● Excerpted records
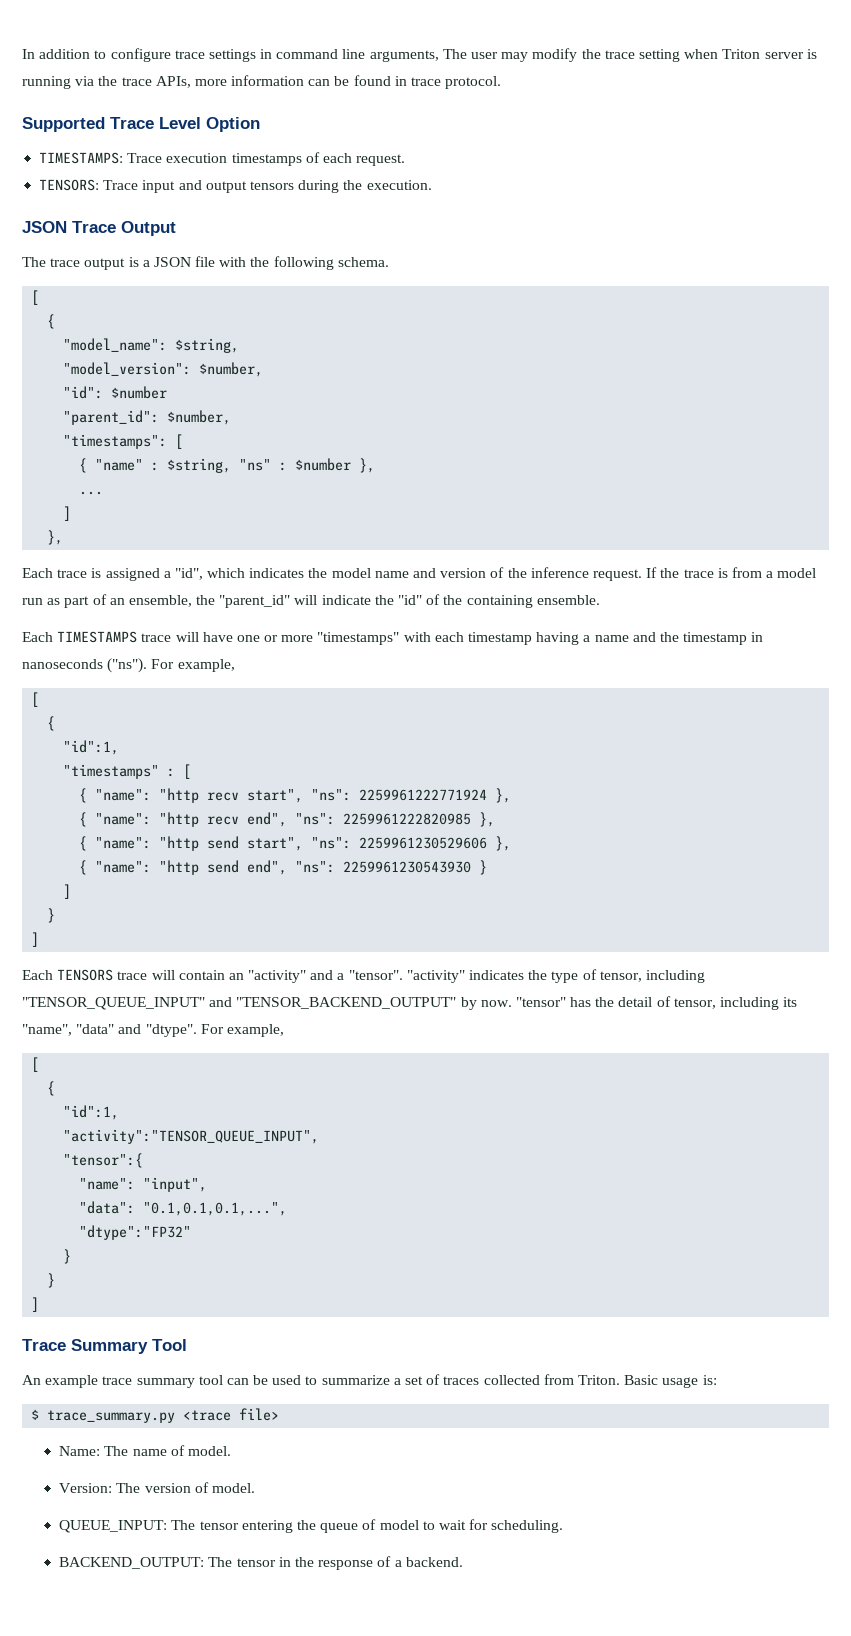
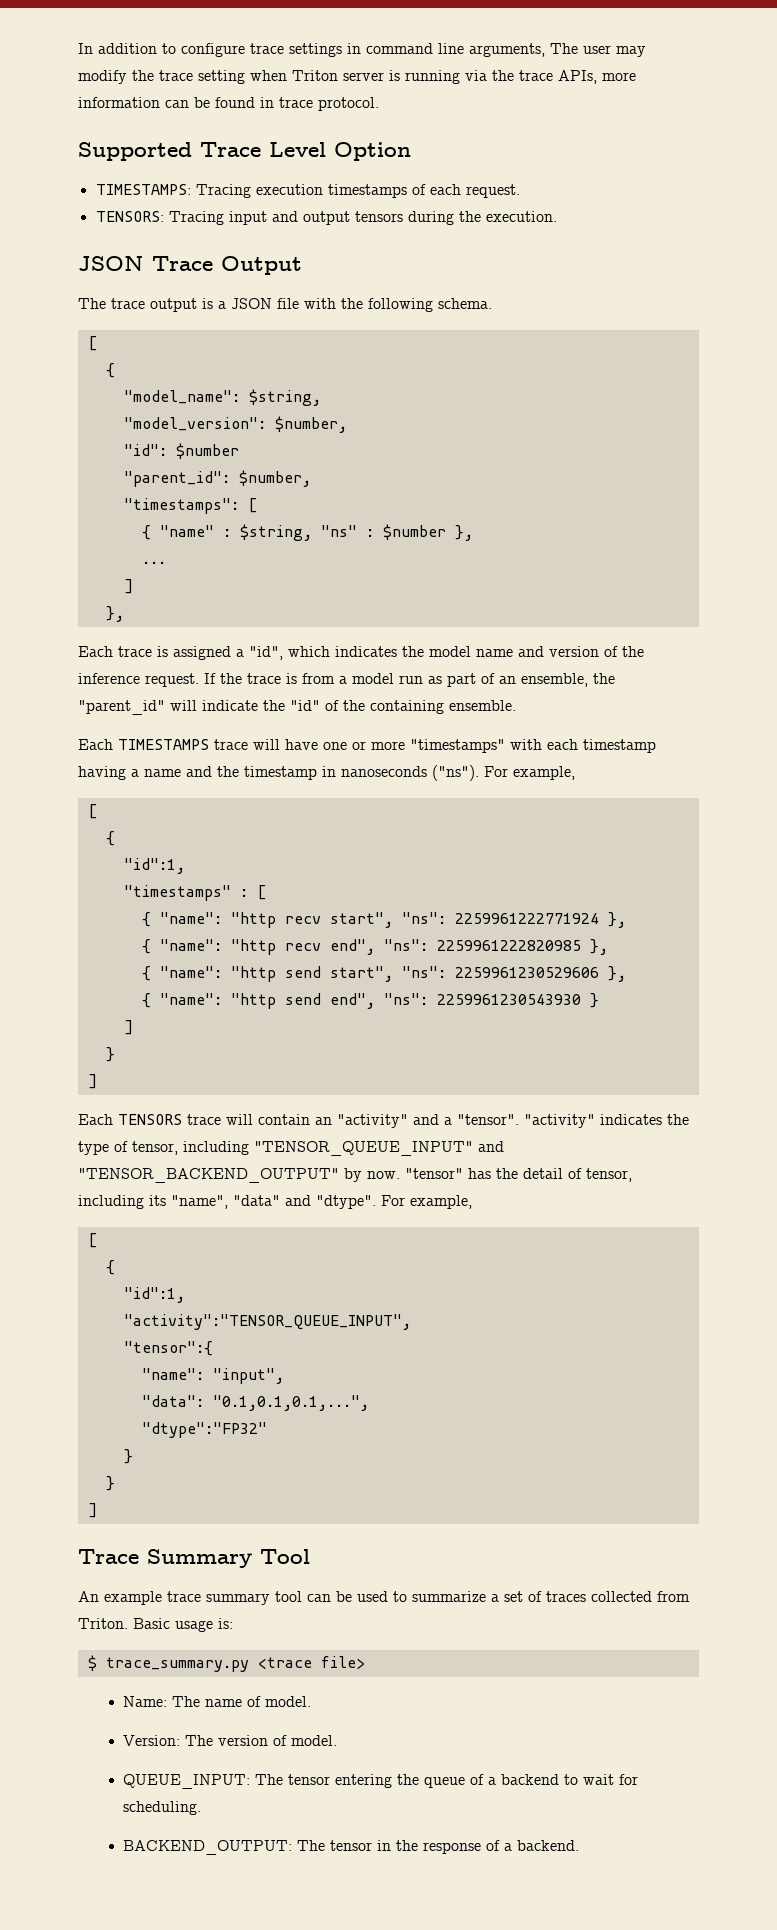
[127,153,163,163] Trace -> [195,184,251,198] Tracing
[103,180,139,190] Trace -> [168,211,224,225] Tracing
[379,1520,419,1530] model -> [488,1774,560,1785] a backend

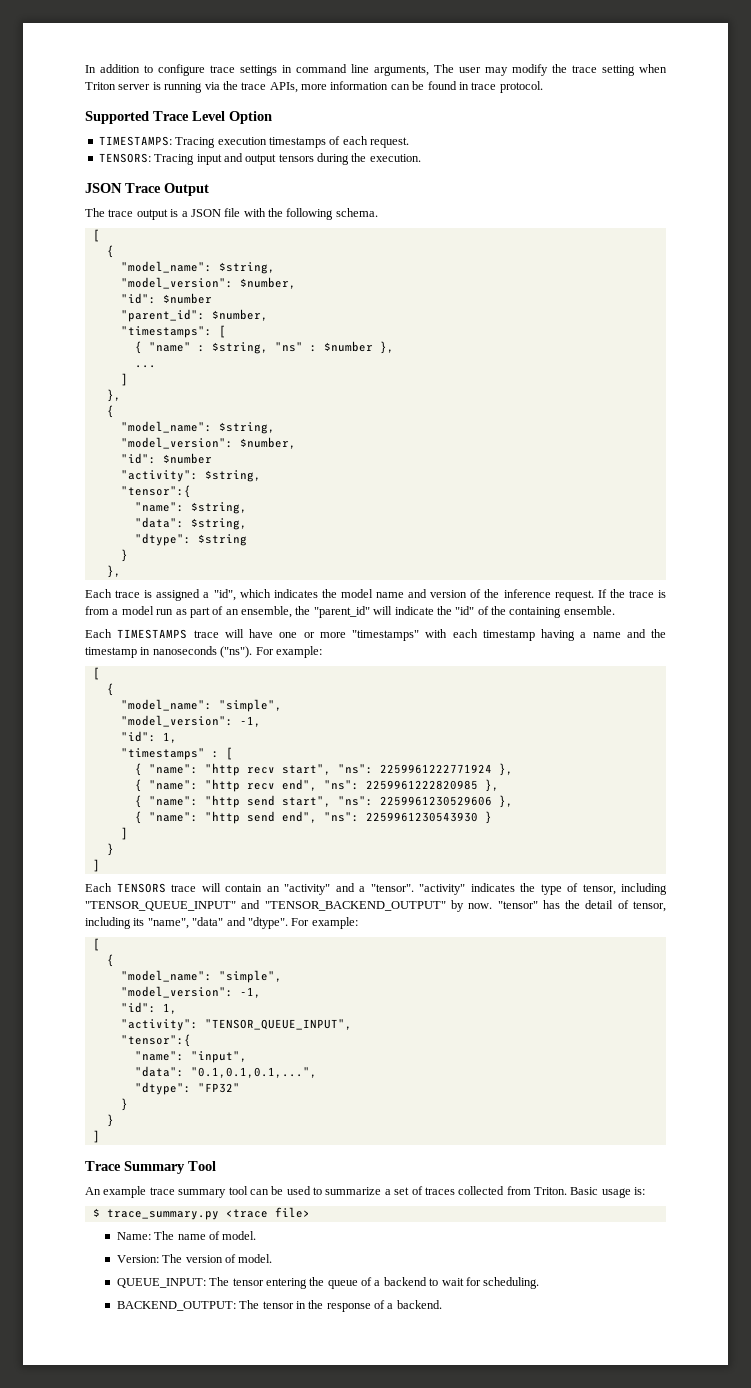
(124, 614) none -> [106,405,114,418] [120,421,275,434] [120,437,296,449] [120,453,212,464] [120,470,261,482] [120,485,191,498] [134,502,247,514] [134,517,247,530] [134,533,247,546] [120,549,128,562] [106,565,121,578] // { // "model_name": $string, // "model_version": $number, // "id": $number // "activity": $string, // "tensor":{ // "name": $string, // "data": $string, // "dtype": $string // } // },
[513,766,575,780] [87,804,97,819] [105,831,115,846] [123,858,185,874] example, // [ // { // "id":1, -> [275,646,322,658] [92,667,100,680] [106,683,114,696] [120,699,282,712] [120,715,261,727] [120,731,177,743] example: // [ // { // "model_name": "simple", // "model_version": -1, // "id": 1,
[410,1195,472,1209] [87,1233,97,1248] [105,1260,115,1275] [123,1287,185,1303] [123,1314,411,1330] example, // [ // { // "id":1, // "activity":"TENSOR_QUEUE_INPUT", -> [311,917,358,929] [92,938,100,951] [106,954,114,967] [120,970,282,983] [120,986,261,998] [120,1002,177,1014] [120,1019,352,1031] example: // [ // { // "model_name": "simple", // "model_version": -1, // "id": 1, // "activity": "TENSOR_QUEUE_INPUT",
[141,1422,267,1438] "dtype":"FP32" -> [134,1082,240,1095] "dtype": "FP32"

● About this exercise
Begin at the first line of the entries and end at the line containing "[379,1520,419,1530] model ->": write out each line exactly, skipping pictures.

● Written response
[127,153,163,163] Trace -> [195,184,251,198] Tracing
[103,180,139,190] Trace -> [168,211,224,225] Tracing
[379,1520,419,1530] model -> [488,1774,560,1785] a backend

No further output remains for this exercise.